Wednesday, September 16, 2009

Memories on a warm summer morning

There was once a little child X. X had a pet rabbit who fell very very sick. So sick that it could hardly breathe, let alone stand. Its hairs tangled in dirty sticky knobs. They were no longer silky and fluffy. X did not know what to do and decided to "dispose" of it. So X put this sick animal in a rubber plate. Knowing what X was going to do, the rabbit looked at X but was too frail to escape its fate. Though not without hestiation, X flung the strong well-nurished arm and threw the plate with the rabbit in it like a freezby. They landed far at the bank of the river. Even if the rabbit was not killed on landing, it was left to its own device. That was, on the bank of a stinky polluted river, a sick rabbit who had lost its appeal as a pet was exposed to the elements and predators like water snakes and rats.

Growing up, X lost interest in raising pet rabbits or catching and tearing apart mountain crabs. X later rasied two ducklings that were chemically poisoned and bragged by their sellers that they would remain cute and never grew up.
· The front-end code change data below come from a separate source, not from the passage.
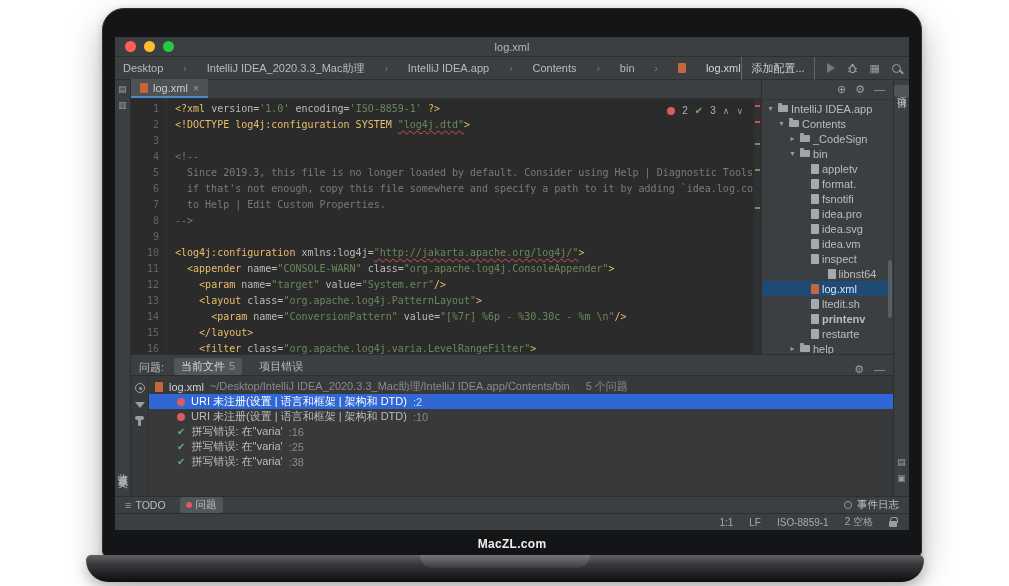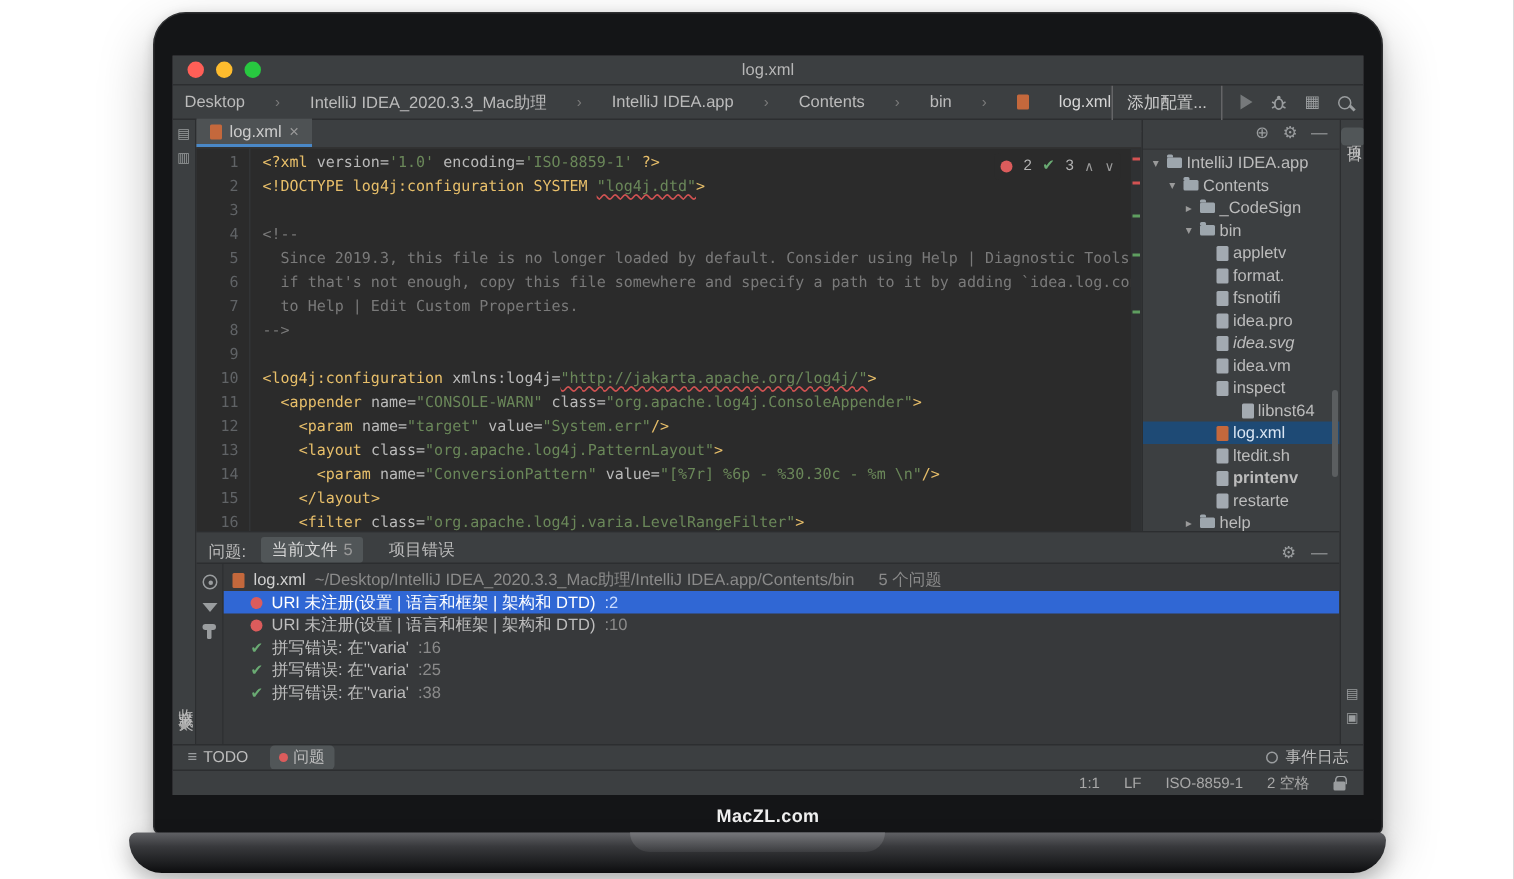--- a/index.html
+++ b/index.html
@@ -311,7 +311,7 @@
                       <span class="ico-file"></span>
                       <span>idea.pro</span>
                     </div>
-                    <div class="trow" style="padding-left: 37px; font-style: italic;">
+                    <div class="trow" style="padding-left: 37px;">
                       <span class="tchev"></span>
                       <span class="ico-file"></span>
                       <span>idea.svg</span>

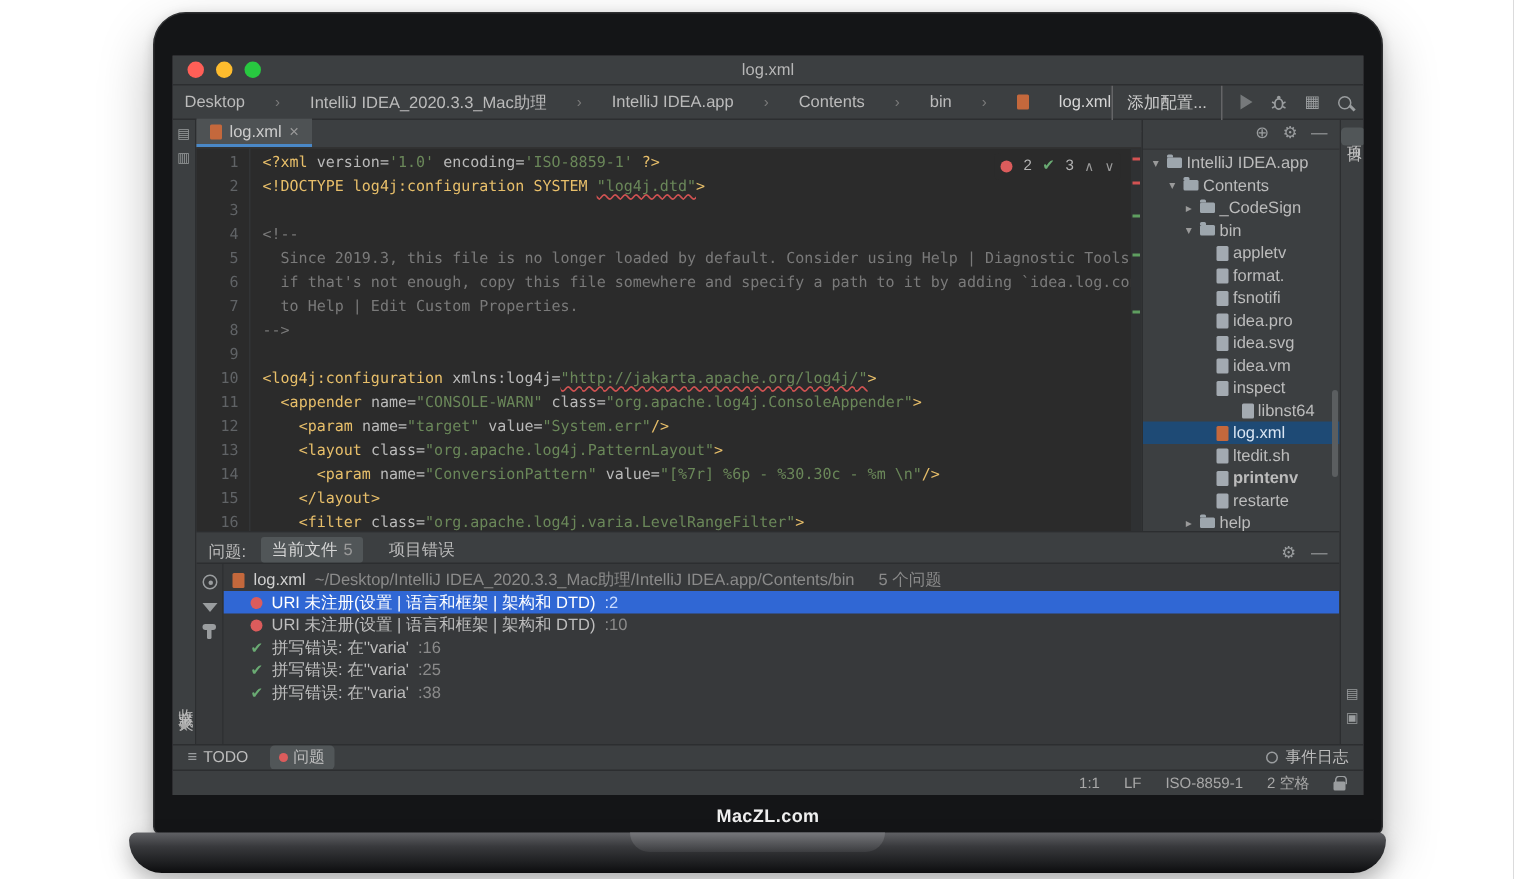--- a/index.html
+++ b/index.html
@@ -133,7 +133,7 @@
   .pf-name { color:#d0d0d0; }
   .pf-path { color:#8a8a8a; }
   .pf-sum { color:#8a8a8a; margin-left:10px; }
-  .prow { height:15px; display:flex; align-items:center; gap:6px; padding-left:18px;
+  .prow { height:15px; display:flex; align-items:center; gap:6px; padding-left:28px;
     font-size:11px; color:#bdbdbd; white-space:nowrap; }
   .prow .pline { color:#8a8a8a; }
   .prow.sel { background:#3067d4; color:#ffffff; }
X made them an amphibious habitat with a wooden bathtub. They seemed to be happy, but did not live long. They fell down from the 7th floor while X was away in a summer camp.

X did not have a pet after that. X went to the uni a few years later. And in the uni where X lives, there was a dog who was set fire upon once and lost his hairs. He wore a dry-flaky, wrinkled and grey-blueish skin with a few strands of residue hairs here and there. He also wore a pathetic look that always begged for more pity. His skin seemed always itchy. He kept scratching it with the hind legs. And while he was doing that, his hairless penis and testicles dangled - an unpleasant sight. This dog roamed the dorm area and begged for food on the sides of the short praved walkway from dorms to the cafeterias. X felt sorry for this dog, and even stopped once to look at it while waging a mind battle to decide whether or not to feed him. X did not feed him even a morsel of leftovers because it was too ugly and disease-ridden to be comfortably approached.

When reflecting on it, X wished that in the 4 years of uni X had given him food even for once. Now, thousands of miles away, X has no chance to offer him any help even though X won't mind his look anymore.

X believes that X is mature enough to have overcome the emotional reaction to an unpleasant looking animal. The belated maturity came after 25 years. The rabbit has died its lonely betrayed death. The dog has trodden along his life of misery to a lonely death or hopefully to a person whose love and compassion were abundant and indiscriminate. Certainly for the dog, X hoped his fate was the latter and that X were this person. Has X become this person?